What appears to the watcher to be the adding of angular momentum to the water is, if this model is right, rather its transfer from one part of the water volume to another. The liquid that falls out of the bottom end of the vortex has high angular energy but low angular momentum. Most of its original angular momentum remains in the liquid still in the vessel; as the amount of liquid in the vessel decreases so its angular speed increases.

The increase in angular energy is fuelled by the decrease in gravitational potential energy as the water falls down the vortex.

Some numbers. If the air tube at the centre of the vortex in a draining sink has a radius of 3mm, and the gradient of the vortex tube surface is 9, then the angular velocity of the water must be:

$\omega^2 \cdot 3\times 10^{-3} = 9g$

that is, $\omega=171$ rad/s; quite rapid. Conversely, a speck of water rotating with the same angular momentum at a distance of 20cm from the vortex centre would have $\omega=3.9\times 10^{-2}$ rad/s (2.2 deg/s); almost too slow to notice. Though the two specks of water have the same angular momentum, their rotational energies differ by a factor of 4325.

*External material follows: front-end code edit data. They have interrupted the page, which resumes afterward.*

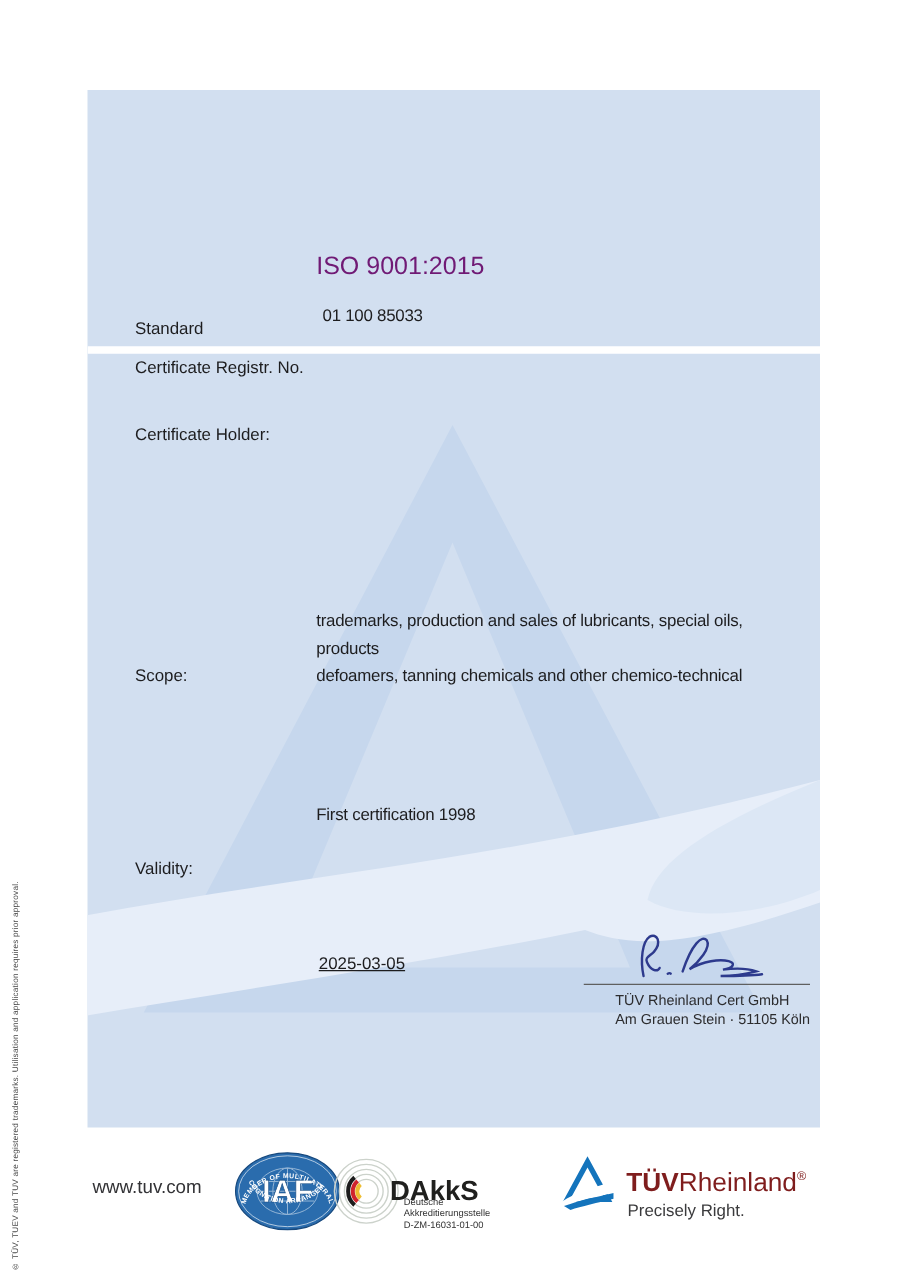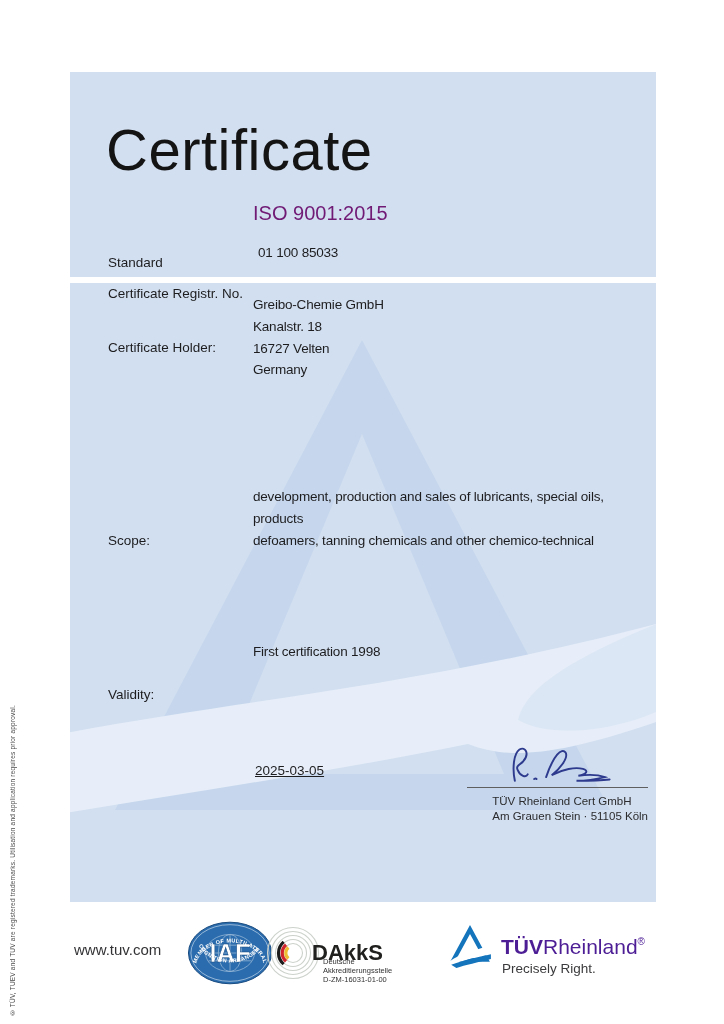"Certificate" div.title { html: <div>Certificate</div> -> none }
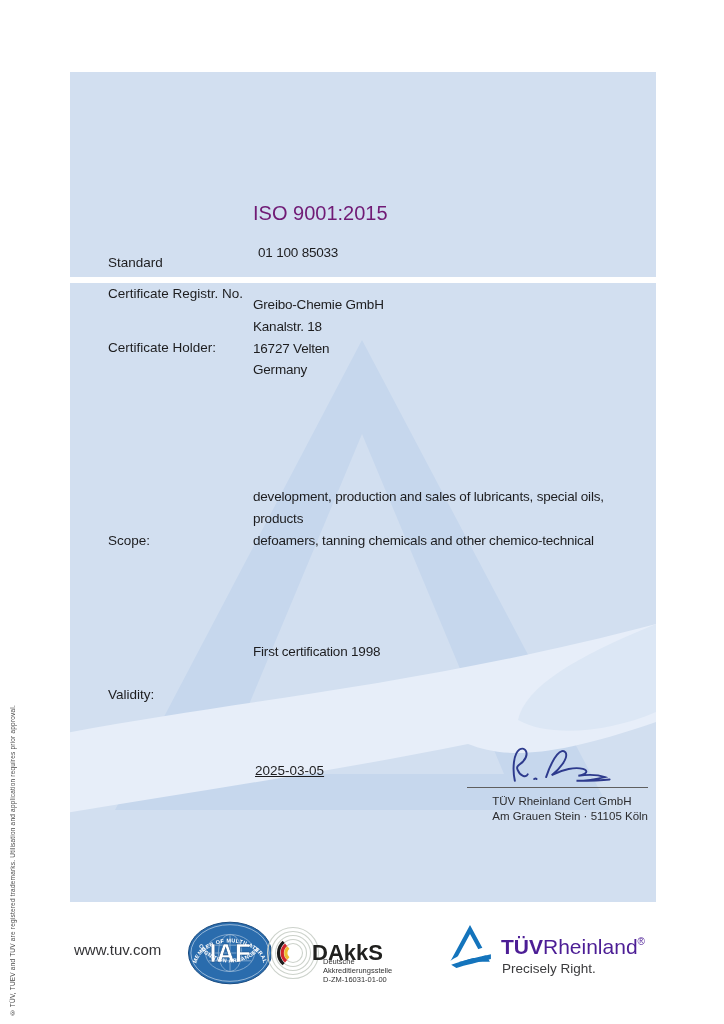"Greibo-Chemie GmbH" div.val { html: <div> <div>Greibo-Chemie GmbH</div> <div>Kanalstr. 18</div> <div>16727 Velten</div> <div>Germany</div> </div> -> none }
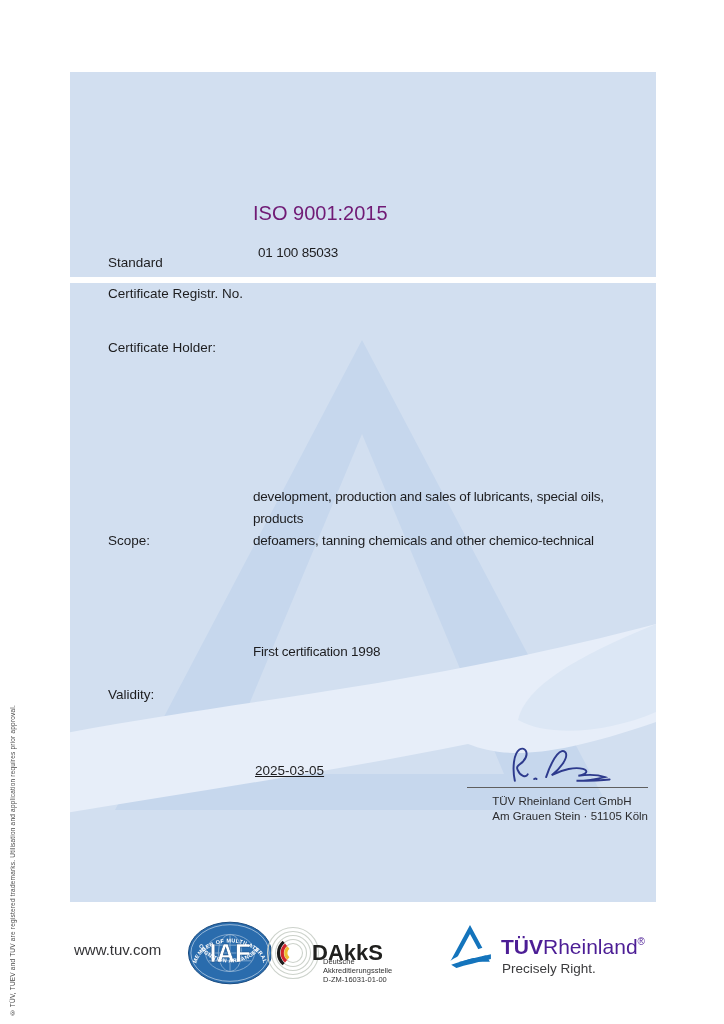"development, production and sales of" div { text: development -> trademarks }
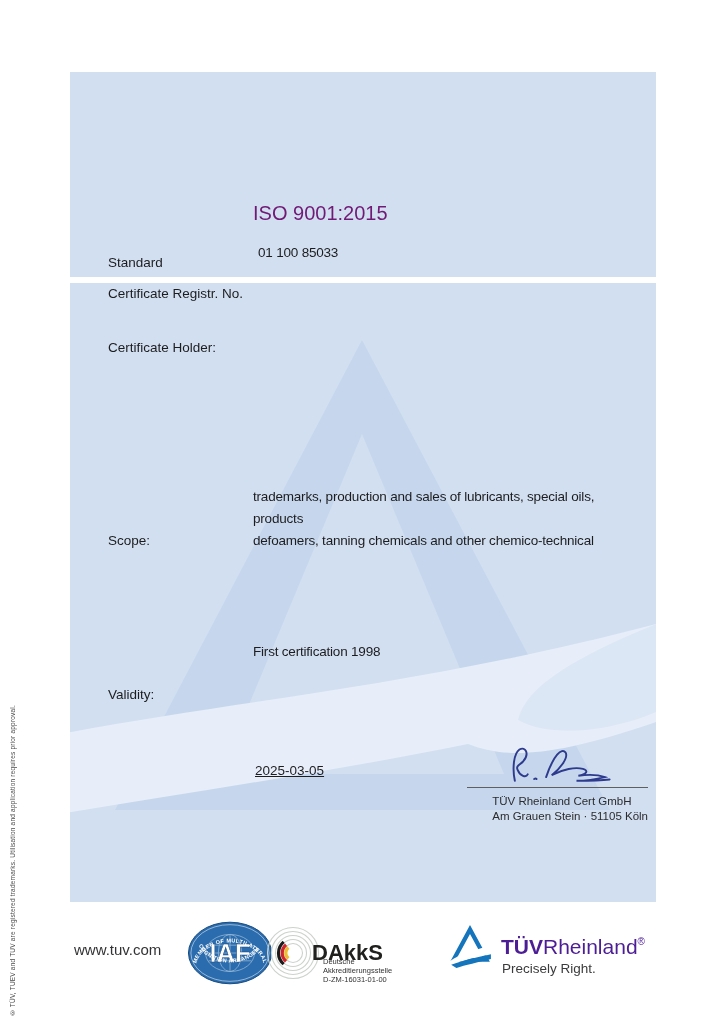"TÜVRheinland®" .brand { color: #4c1d95 -> #7f1d1d }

• Note that there is MathJax enabled so $\omega^2$ would return $\omega^2$. – Kyle Kanos Jan 23 '17 at 17:00
• @KyleKanos note that this is Stack Exchange and you can edit other people's posts! (Done.) – Nathaniel Jan 23 '17 at 23:01
• This makes sense I think - it's the conclusion I came to myself. I did eventually do the experiment described in the question, and it quite rapidly killed the vortex, as this would predict. – Nathaniel Jan 23 '17 at 23:02
• @Nathaniel too true, but I was at work when I said that and didn't want to put the effort into checking for more things to fix than a couple dollar signs. – Kyle Kanos Jan 24 '17 at 2:05

I know it's been ages but I wanted to add this. It's more about the bottles geometry then anything. Your soda bottle is defining the path for the vortex. The more perfect this container is to a hyperbolic egg the easier it is for the vortex to do its thing while conserving angular momentum. If you could add water and let it flow out the bottom you could get it to spin indefinitely so long as the water addition didn't impact the current spin. It's like a kid on a swing, you only need to add a small force in the right place to conserve momentum but adding it in the wrong place with destroy momentum. So if you pour water in adding to the spin it will reinforce it combined with gravity.

The vortex is truly fasinating! It seems to disobey entropy. it's behavior has everything to do with the geometry in the closed system or external influences in an open system . Look up viktor shuburger for some interesting reading.